GSOC 2022: CritiqueBrainz reviews for BookBrainz entities

Personal information

Name: Ansh Goyal
IRC nick: ansh
Email: anshg1214@gmail.com
GitHub: anshg1214
Time Zone: UTC+05:30

CritiqueBrainz reviews for BookBrainz entities

Project Overview

Book reviews are a glimpse into a world you may or may not choose to enter. Reviews give books greater visibility and a greater chance of getting found by more readers. BookBrainz and CritiqueBrainz should enable users to rate and write reviews directly through the website using the CritiqueBrainz API. BookBrainz currently lacks this feature. This project aims to extend the infrastructure of CritiqueBrainz to support reviews and ratings for BookBrainz entities.

My PRs: Check Out
My Commits: Check Out

Implementation:

I would first complete the project for the EditionGroup entity. After I complete the work for this functionality, I will begin expanding it for other entities.

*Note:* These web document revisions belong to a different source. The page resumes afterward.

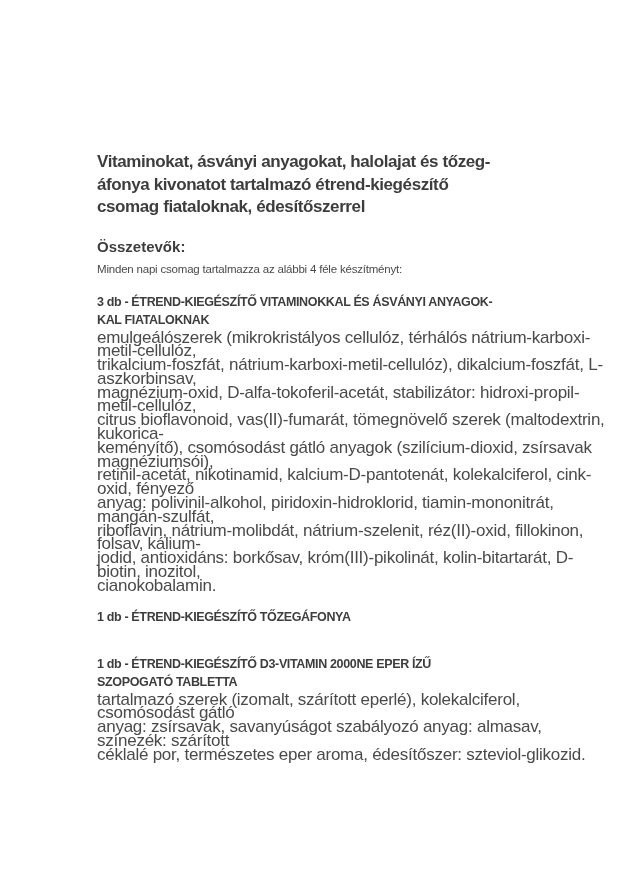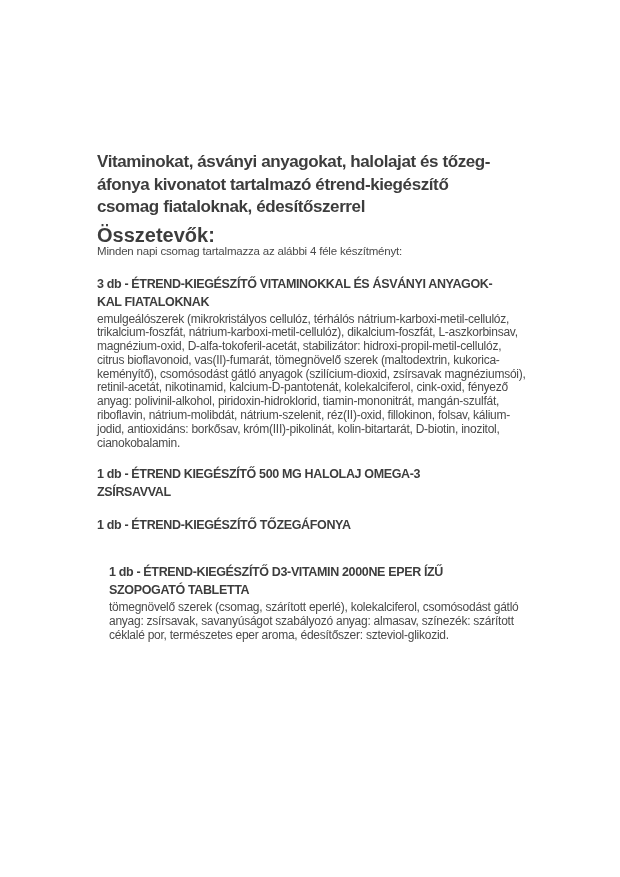--- a/index.html
+++ b/index.html
@@ -22,8 +22,8 @@
     white-space:pre-line;
   }
   .ingredients-heading{
-    margin-top:8px;
-    font-size:20px;font-weight:bold;line-height:17px;
+    margin-top:19px;
+    font-size:15px;font-weight:bold;line-height:17px;
     color:var(--heading-color);
   }
   .intro-line{

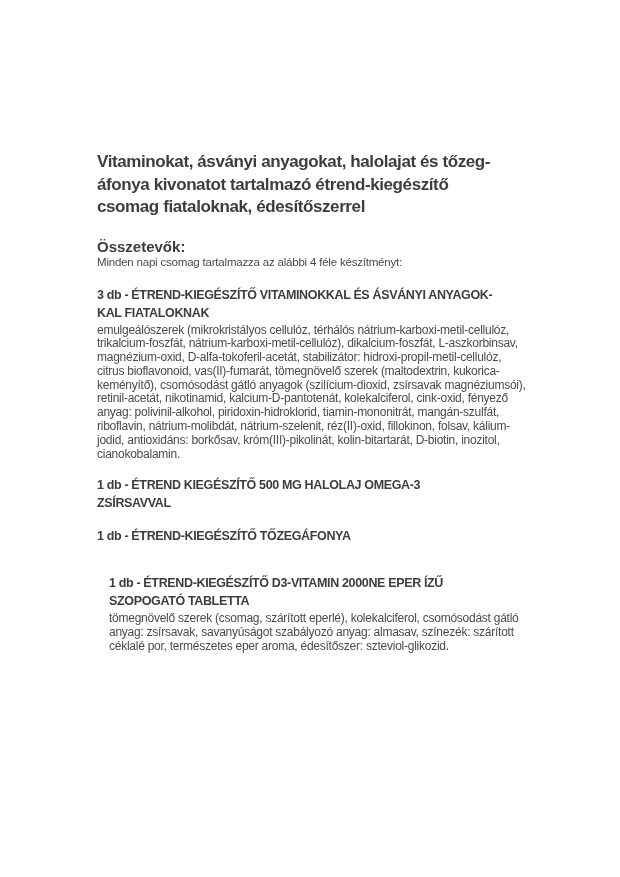--- a/index.html
+++ b/index.html
@@ -27,6 +27,7 @@
     color:var(--heading-color);
   }
   .intro-line{
+    margin-top:7px;
     font-size:11.5px;line-height:14px;
     letter-spacing:-0.2px;
     color:var(--body-color);

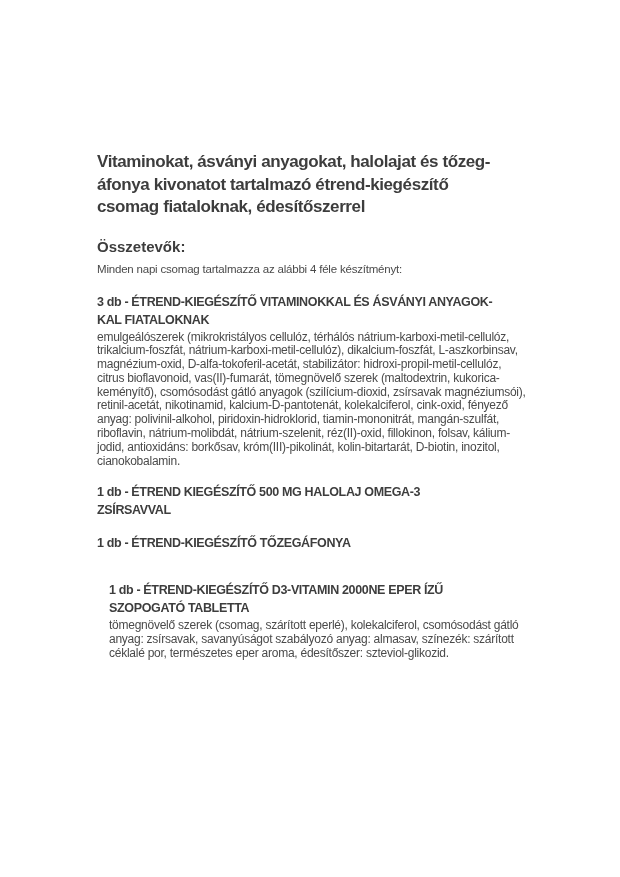--- a/index.html
+++ b/index.html
@@ -44,7 +44,7 @@
   }
   .sec-body{
     margin-top:2px;
-    font-size:12px;line-height:13.8px;
+    font-size:17px;line-height:13.8px;
     letter-spacing:-0.25px;
     color:var(--body-color);
     white-space:pre-line;

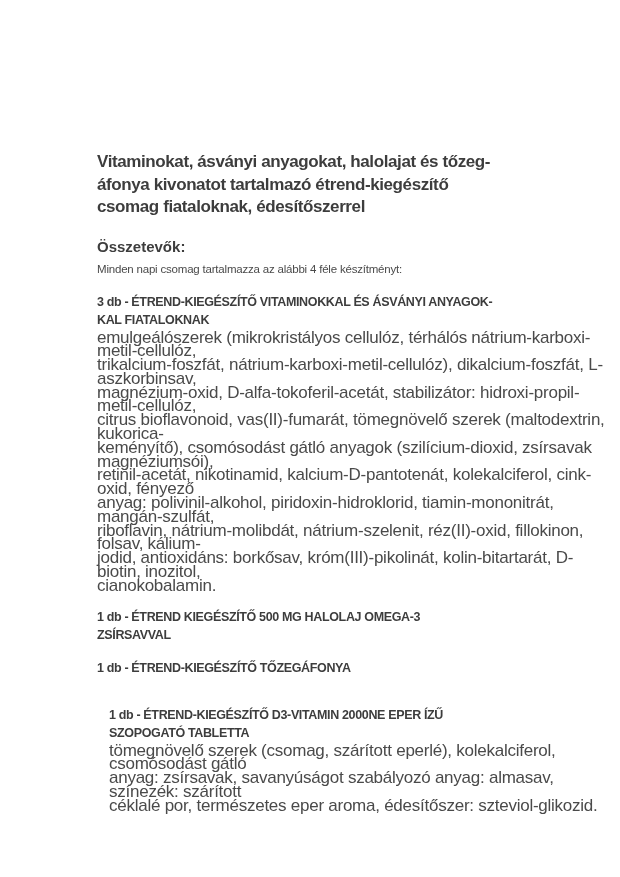--- a/index.html
+++ b/index.html
@@ -80,8 +80,6 @@
 cianokobalamin.</span></p>
       </section>
       <section class="section">
-        <h3 class="sec-heading">1 db - ÉTREND KIEGÉSZÍTŐ 500 MG HALOLAJ OMEGA-3
-ZSÍRSAVVAL</h3>
       </section>
       <section class="section">
         <h3 class="sec-heading">1 db - ÉTREND-KIEGÉSZÍTŐ TŐZEGÁFONYA</h3>

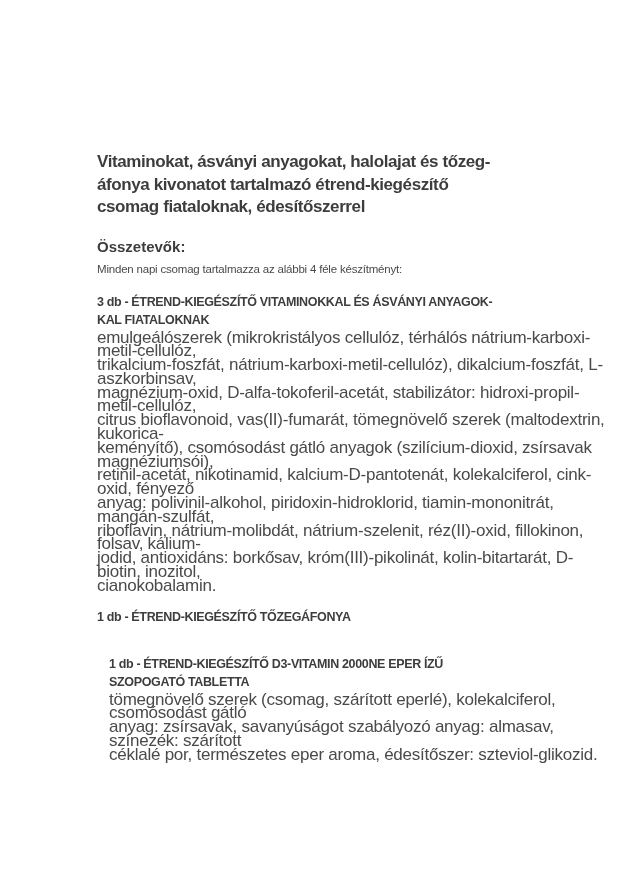--- a/index.html
+++ b/index.html
@@ -35,7 +35,7 @@
   .sections{margin-top:17px;}
   .section{margin-top:15px;}
   .section:first-child{margin-top:0;}
-  .section:nth-child(4){margin-top:29px;margin-left:12px;}
+  .section:nth-child(4){margin-top:29px;}
   .sec-heading{
     font-size:12.5px;font-weight:bold;line-height:18px;
     letter-spacing:-0.35px;

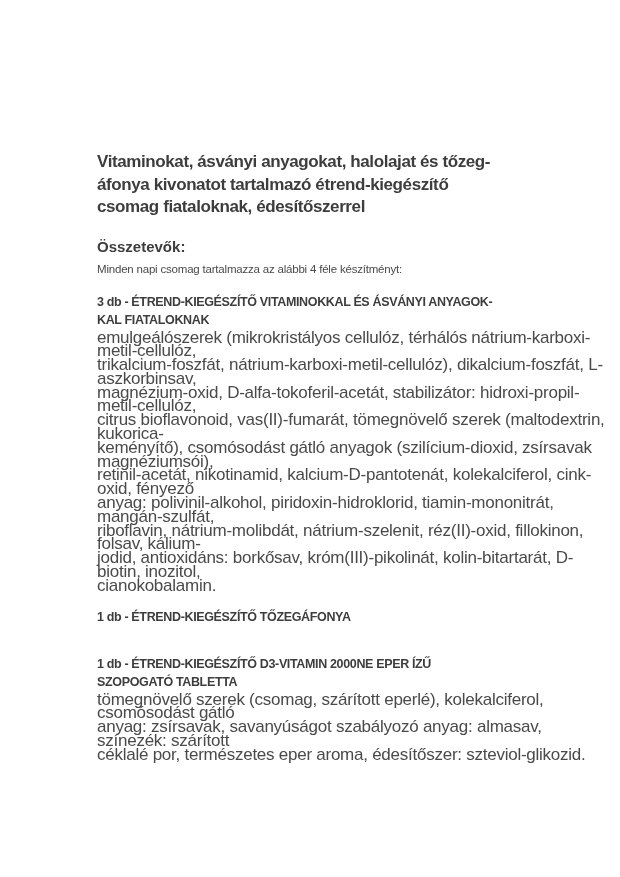--- a/index.html
+++ b/index.html
@@ -87,7 +87,7 @@
       <section class="section">
         <h3 class="sec-heading">1 db - ÉTREND-KIEGÉSZÍTŐ D3-VITAMIN 2000NE EPER ÍZŰ
 SZOPOGATÓ TABLETTA</h3>
-        <p class="sec-body"><span class="seg normal">tömegnövelő szerek (csomag, szárított eperlé), kolekalciferol, csomósodást gátló
+        <p class="sec-body"><span class="seg normal">tartalmazó szerek (izomalt, szárított eperlé), kolekalciferol, csomósodást gátló
 anyag: zsírsavak, savanyúságot szabályozó anyag: almasav, színezék: szárított
 céklalé por, természetes eper aroma, édesítőszer: szteviol-glikozid.</span></p>
       </section>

Connect the BookBrainz database to CritiqueBrainz:

  1. Create a new Docker container for saving the BookBrainz database

    bookbrainz_db:
        image: postgres:12.3
        environment:
            POSTGRES_USER: critiquebrainz
            POSTGRES_PASSWORD: critiquebrainz
            POSTGRES_DB: bookbrainz
            PGDATA: /var/lib/postgresql/data/bbdata
        volumes:
            - ../data/bbdata:/var/lib/postgresql/data/bbdata:z
            - ./pg_custom:/docker-entrypoint-initdb.d/
        ports:
           - "127.0.0.1:35432:5432"
    
  2. Write scripts to download and import data dumps to PostgreSQL.

Add support for bookbrainz entity types Author, Work, Edition Group and Series.

  1. Modify the existing CB database and existing functions to support new entity types.
    For this, I would add BB entity types in create_types.

     CREATE TYPE entity_types AS ENUM (
         "release_group",
         "event",
         "place",
         "work",
         "artist",
         "label",
         "recording",
         "Author",
         "EditionGroup",
         "Publisher",
         "Series",
         "Work"
    );
    
  2. Write and modify existing functions to fetch data from BB DB to get the required information from existing views in the database:

    I will create functions for every entity_type to bulk lookup its information using SQL queries. It would take a list of dictionaries with entity_type and BBID of the entity and then return the related information.

  3. Create functions for fetching relations between various entity types:

    I will create functions that take in the BBID and return all the necessary details of entities with a relationship with it. As for Author, It would return the details of his works and series.

  4. For searching BB items, I would make the following changes:
    a. I would add support in the code to search for BB entities and then make UI changes to allow users to search.
    b. Then would add backed support to fetch the search results from the BB search endpoint and return the data in the required format.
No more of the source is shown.